Abstract
Background
To evaluate the effects of leukocyte-depleting filtration on myocardial and pulmonary protection and the inflammatory response in patients undergoing valve surgery.
Methods
Fifty-two patients who underwent mitral valve or mitral and aortic valve replacement were randomized into two groups with or without a leukocyte-depleting filter during surgery. The filter was used from 10 minutes before the release of the aortic cross-clamp to the end of cardiopulmonary bypass.
Results
Total leukocyte and neutrophil counts showed a short-term reduction in patients undergoing leukocyte filtration, but there was no significant difference between the two groups during the study.
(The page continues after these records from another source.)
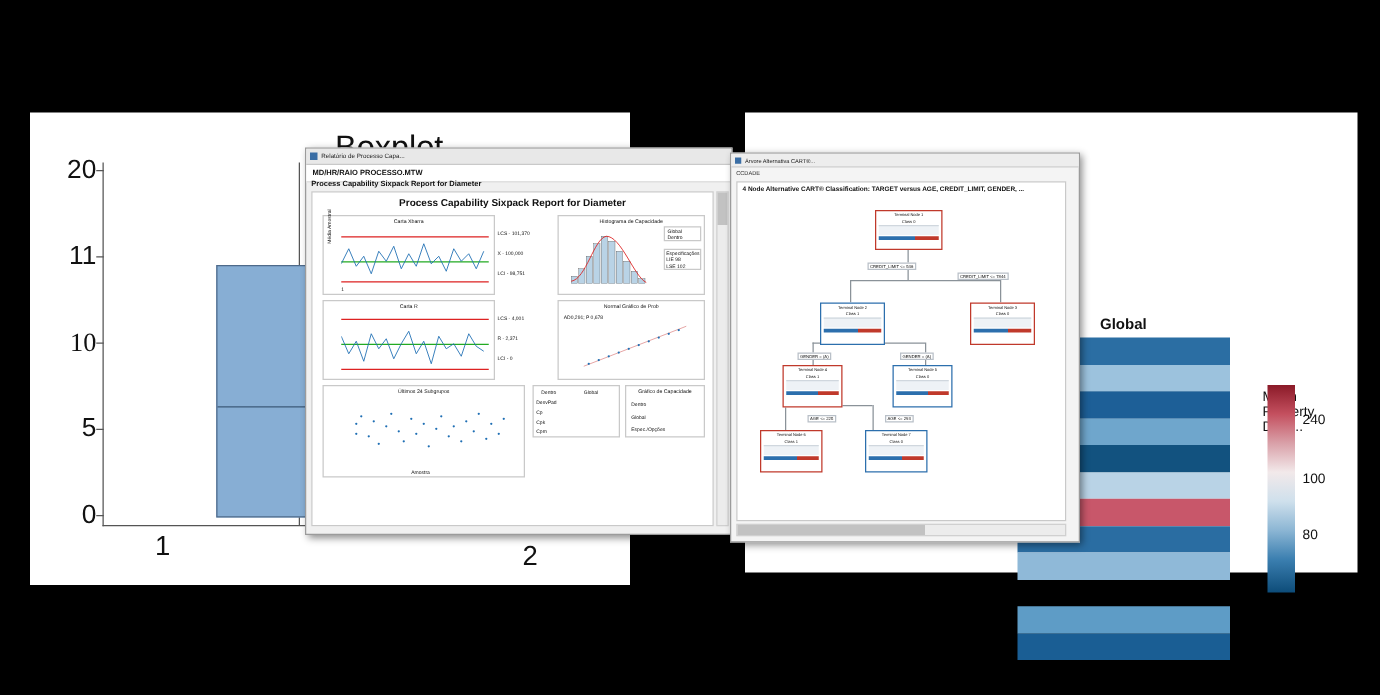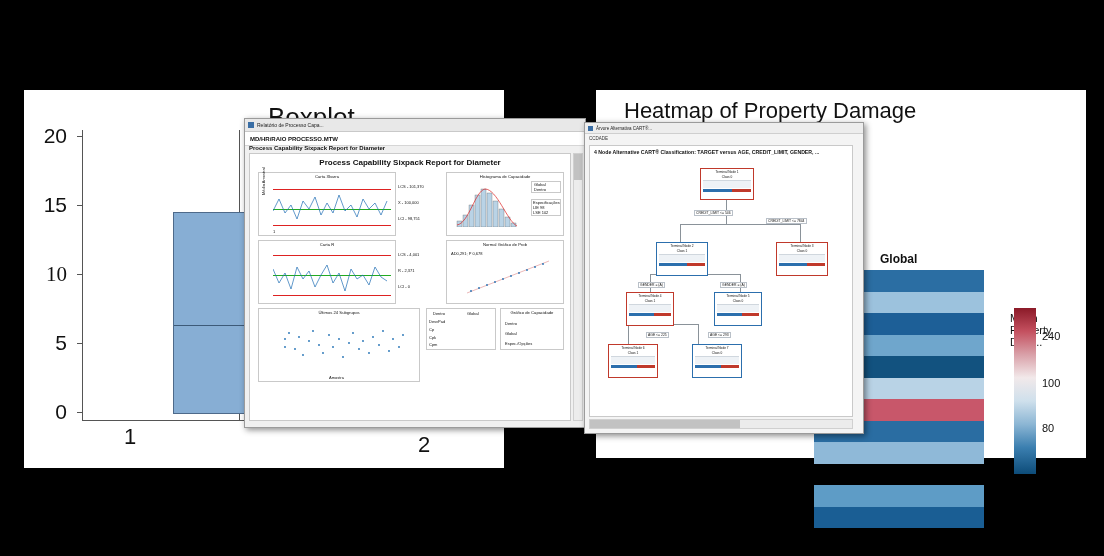"Heatmap of Property Damage" div { html: <div>Heatmap of Property Damage</div> -> none }
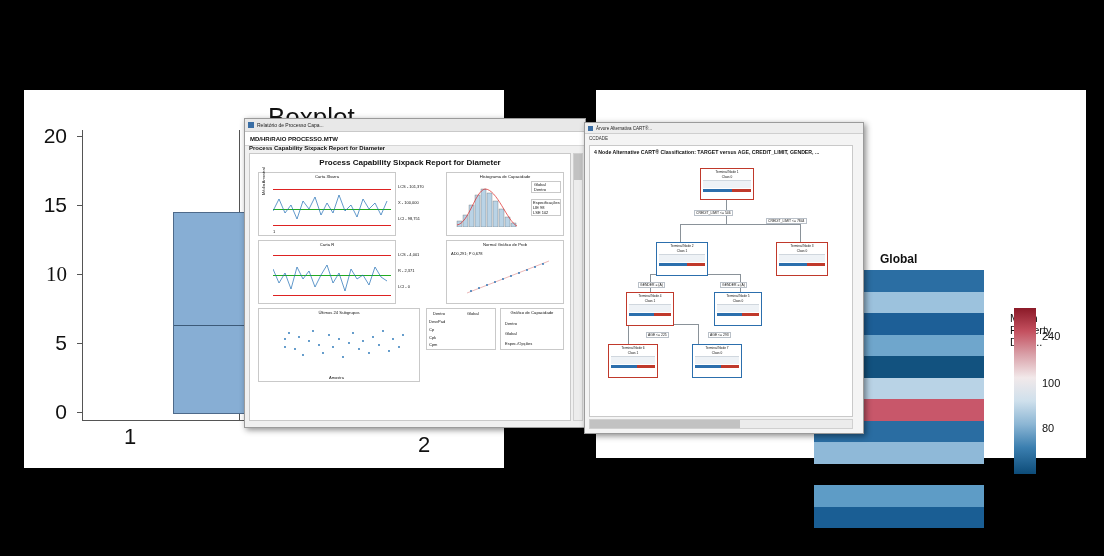"20" .yaxis-label { margin-right: 16px -> 6px }
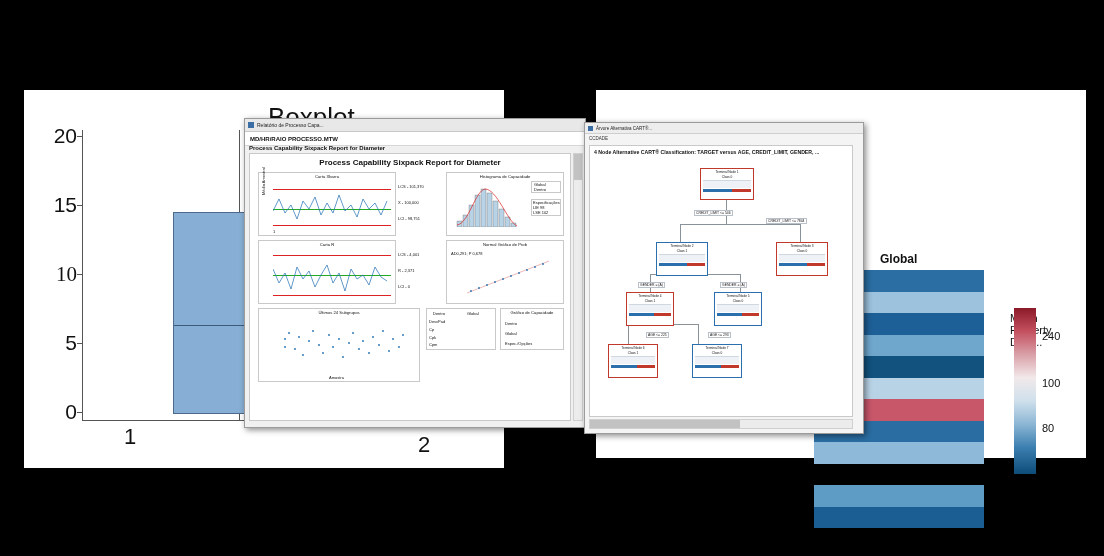"15" div.yaxis-label { text: 15 -> 11 }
Serum levels of cardiac troponin I were lower than that of the control group (p=0.030). Leukocyte depletion resulted in a significantly higher oxygenation index (p=0.002) and a lower respiratory index (p=0.003) compared with the control group. Serum levels of interleukin-8 were significantly elevated in patients undergoing leukocyte filtration compared with patients without leukocyte filtration (p=0.001). There were no statistically significant differences between the two groups with regards to the concentration of interleukin-6 and TNFα, or the duration of intensive care and hospital stay.
Conclusions
Leukocyte depletion is associated with improved myocardial and lung protection but does not appear to attenuate the inflammatory response in valve surgery.